>>>

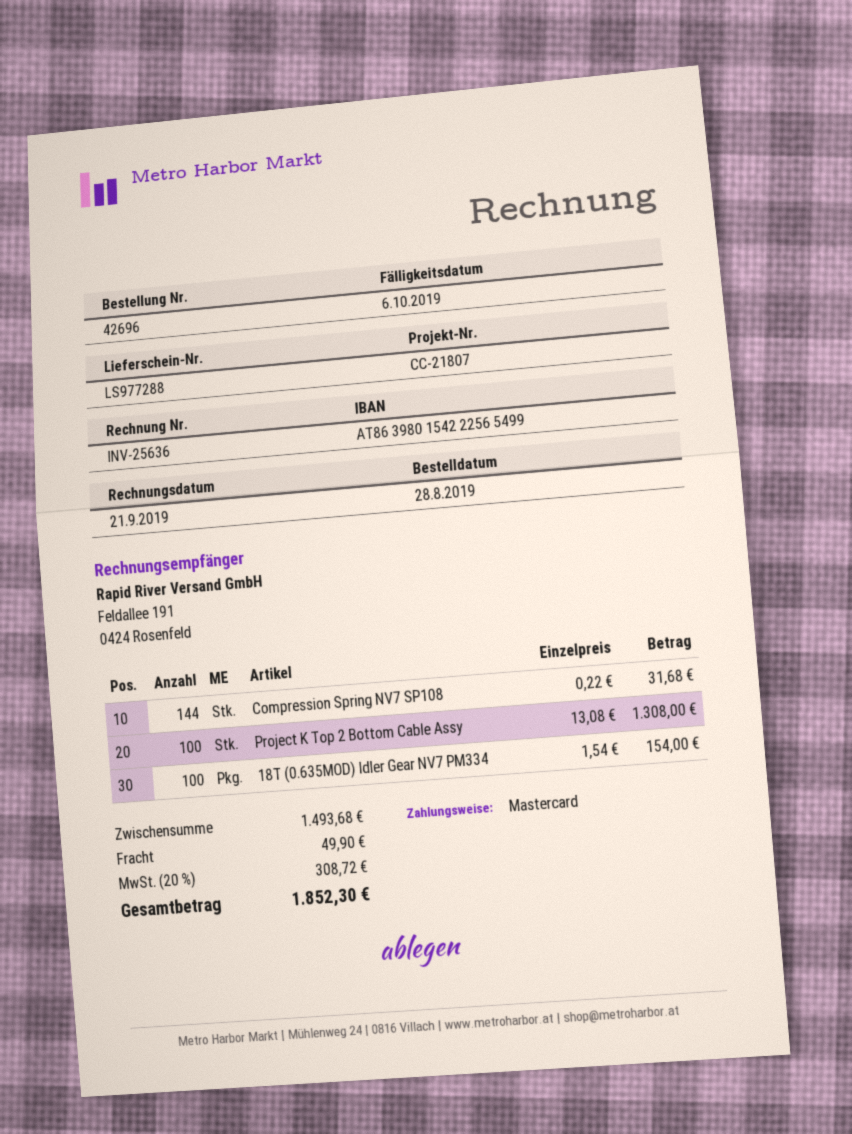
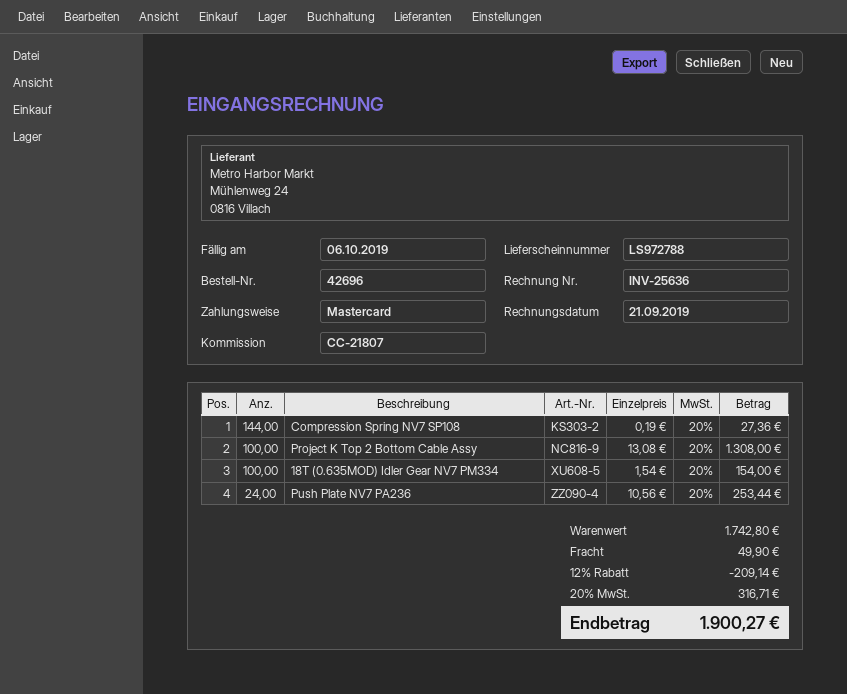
delivery note number: LS977288 -> LS972788
Compression Spring NV7 SP108: 144 x 0.22 = 31.68 -> 144 x 0.19 = 27.36
Push Plate NV7 PA236: none -> 24 x 10.56 = 253.44
subtotal: 1493.68 -> 1742.80
discount: none -> 12% = 209.14
tax: 20% = 308.72 -> 20% = 316.71
total: 1852.30 -> 1900.27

<<<

Work task
Count the lines in the listing that hold the word "none", then give the number and nothing else.

Problem solution
2